My wife is left-handed, but that's only half of the issue.

I carry a knife in both of my front jeans pockets. Several of my knives carry in my left pocket with the blade turned so it presses against the seam. I have no problem drawing that style of folder.

However, if I'm going to be using my right pocket--like for a slicing food--that means my defensive knife might be a bit clumsy to produce. I have tried just about every combination of the knife and/or positioning. The most logical idea appears to be a right-side knife in the right side pocket, and then find a left-handed knife for the left pocket.

Then again, there's reality. My wife usually turns her nose up on new items in the house--until she tries them. Then she "steals" the good stuff and I never see them again. My guess is that she'll frown at a left-handed, full-size folder--that is, until she uses it once...

https://www.bladehq.com/item--Boker-Kalashnikov-Left-Hand-Dagger--95429


----------



## The Tourist (Jun 9, 2016)

My wife's new left-handed switchblade came today, and it's a beauty! No dings, no scratches and it doesn't even need a polishing!

I have already rubbed some Butcher Block Oil into the blade and a few drops of "Quick Release" into the pivot. My wife will be home in a few hours, and she'll love this toad-sticker!


----------



## Lunatic Wrench (May 13, 2018)

Interesting, didn't know there were left handed folders, or maybe never realized it.
I have learned to overcome the prejudice and bias right handed world.

I've wondered what it would be like to just be left handed, I am ambidextrous with many many things. I can't wright right handed and struggle using a mouse left handed but I use both hands for the touch pad on my laptop.
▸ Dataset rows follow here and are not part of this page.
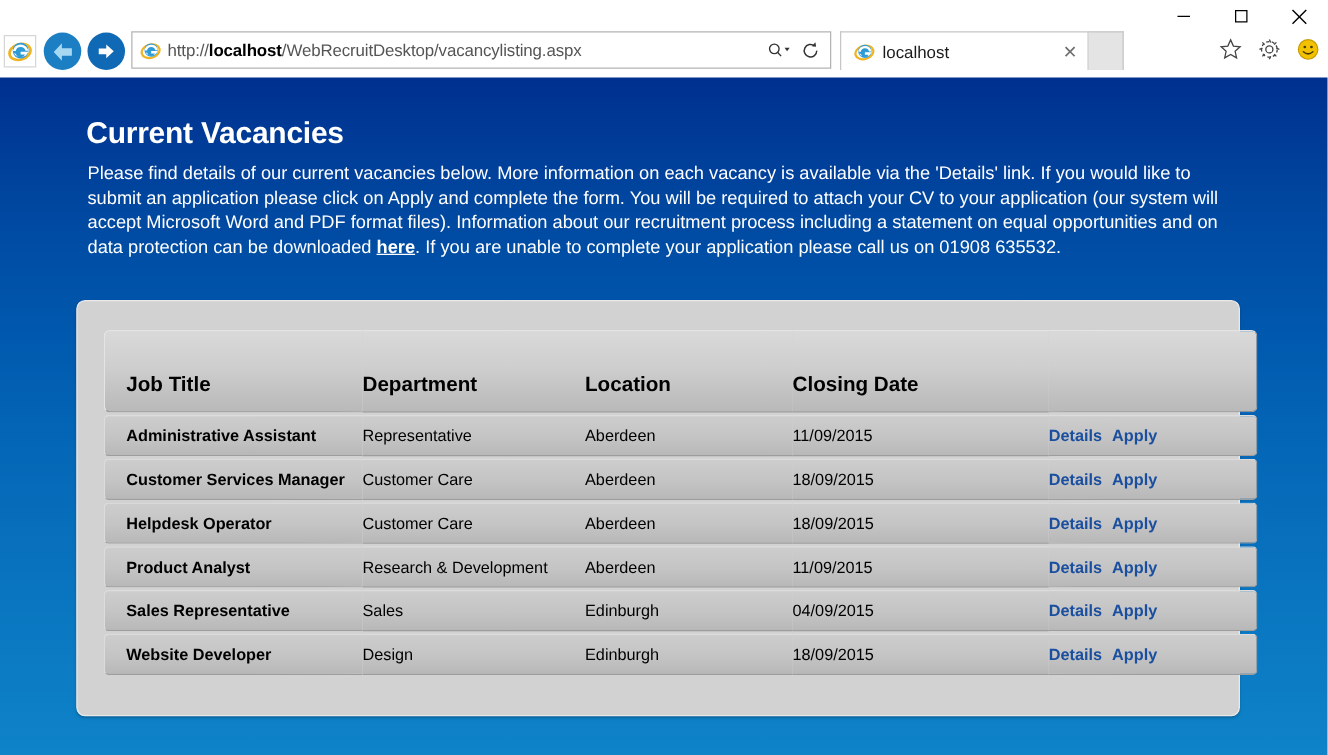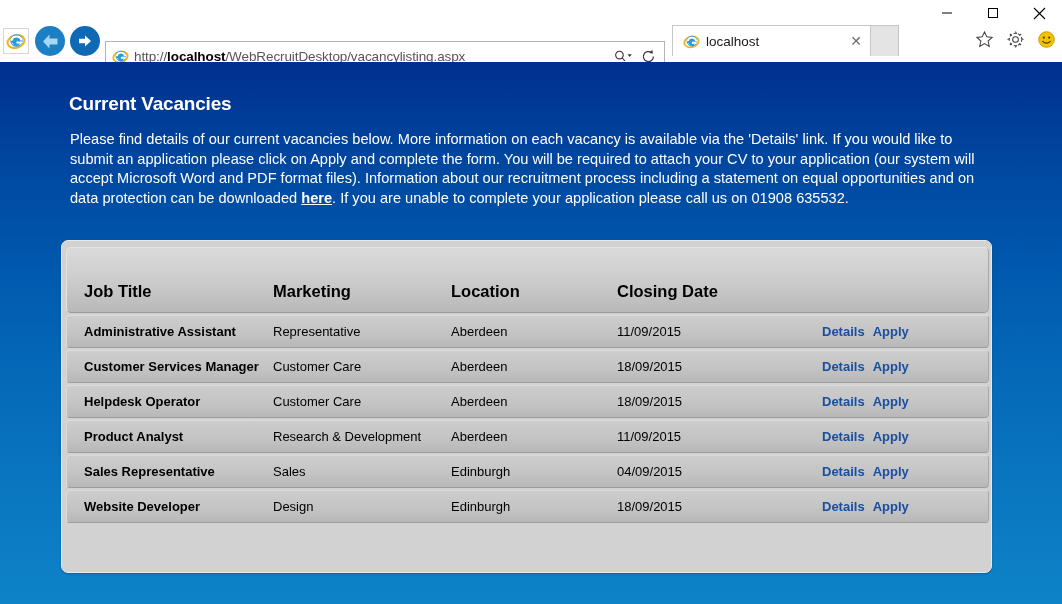--- a/index.html
+++ b/index.html
@@ -69,21 +69,20 @@
   .address-bar {
     position: absolute;
     left: 105px; top: 25px;
     width: 560px;
     height: 30px;
     border: 1px solid #b4b4b4;
     background: #ffffff;
     display: flex;
     align-items: center;
     padding: 0 4px 0 4px;
-    margin-top: 16px;
   }
   .addr-favicon {
     width: 20px; height: 20px;
     flex: 0 0 auto;
     display: flex; align-items: center; justify-content: center;
     margin-right: 4px;
   }
   .addr-text {
     flex: 1 1 auto;
     font-size: 13.5px;
@@ -171,21 +170,21 @@
        #0059ae 38%,
        #0569b8 58%,
        #0a77c1 80%,
        #0e83c8 100%);
     overflow: hidden;
   }
 
   .page-title {
     position: absolute;
     left: 69px; top: 31px;
-    font-size: 19px;
+    font-size: 24px;
     font-weight: 700;
     color: #ffffff;
     letter-spacing: -0.2px;
   }
 
   .page-intro {
     position: absolute;
     left: 70px; top: 68px;
     width: 922px;
     font-size: 14.6px;
@@ -200,21 +199,21 @@
 
   
   .vacancy-panel {
     position: absolute;
     left: 61px; top: 178px;
     width: 931px;
     height: 333px;
     background: #d2d2d2;
     border: 1px solid #e9e9e9;
     border-radius: 7px;
-    padding: 4px;
+    padding: 21px;
     box-shadow: 0 1px 2px rgba(0,0,0,0.22);
   }
 
   .vac-table {
     width: 100%;
     border-collapse: separate;
     border-spacing: 0 2px;
     table-layout: fixed;
   }
 
@@ -405,21 +404,21 @@
       <colgroup>
         <col class="col-title">
           <col class="col-dept">
           <col class="col-loc">
           <col class="col-date">
           <col class="col-acts">
       </colgroup>
       <thead>
         <tr class="vac-header">
           <th class="col-title">Job Title</th>
-          <th class="col-dept">Marketing</th>
+          <th class="col-dept">Department</th>
           <th class="col-loc">Location</th>
           <th class="col-date">Closing Date</th>
           <th class="col-acts"></th>
         </tr>
       </thead>
       <tbody>
           <tr class="vac-row">
             <td class="col-title">Administrative Assistant</td>
             <td class="col-dept">Representative</td>
             <td class="col-loc">Aberdeen</td>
I use scissors in my left hand but can not use left handed scissors and can swing a hammer with both hands nearly equally well. I wear my leatherman on my right side. I use it right handed for a lot of cutting tasks but switch hands for more detailed and controlled cutting.


----------



## The Tourist (Jun 9, 2016)

Lunatic Wrench said:


> Interesting, didn't know there were left handed folders, or maybe never realized it.


One of the changes I've made about contributing to this forum is to keep my nose out of political threads and the ranting and spend more time doing what I can to help members. This entails keeping people up to date on the knife issues I know about and researching questions from members. I'm happier doing something positive.

If you are interested in left-handed models, Joyce over at Horizon Bladeworks has a limited number of those, and her competition, Blade HQ, has several others. I happen to believe that the Boker model with its copper plated blades are a superior product. I'm glad I could inform you about these models.


----------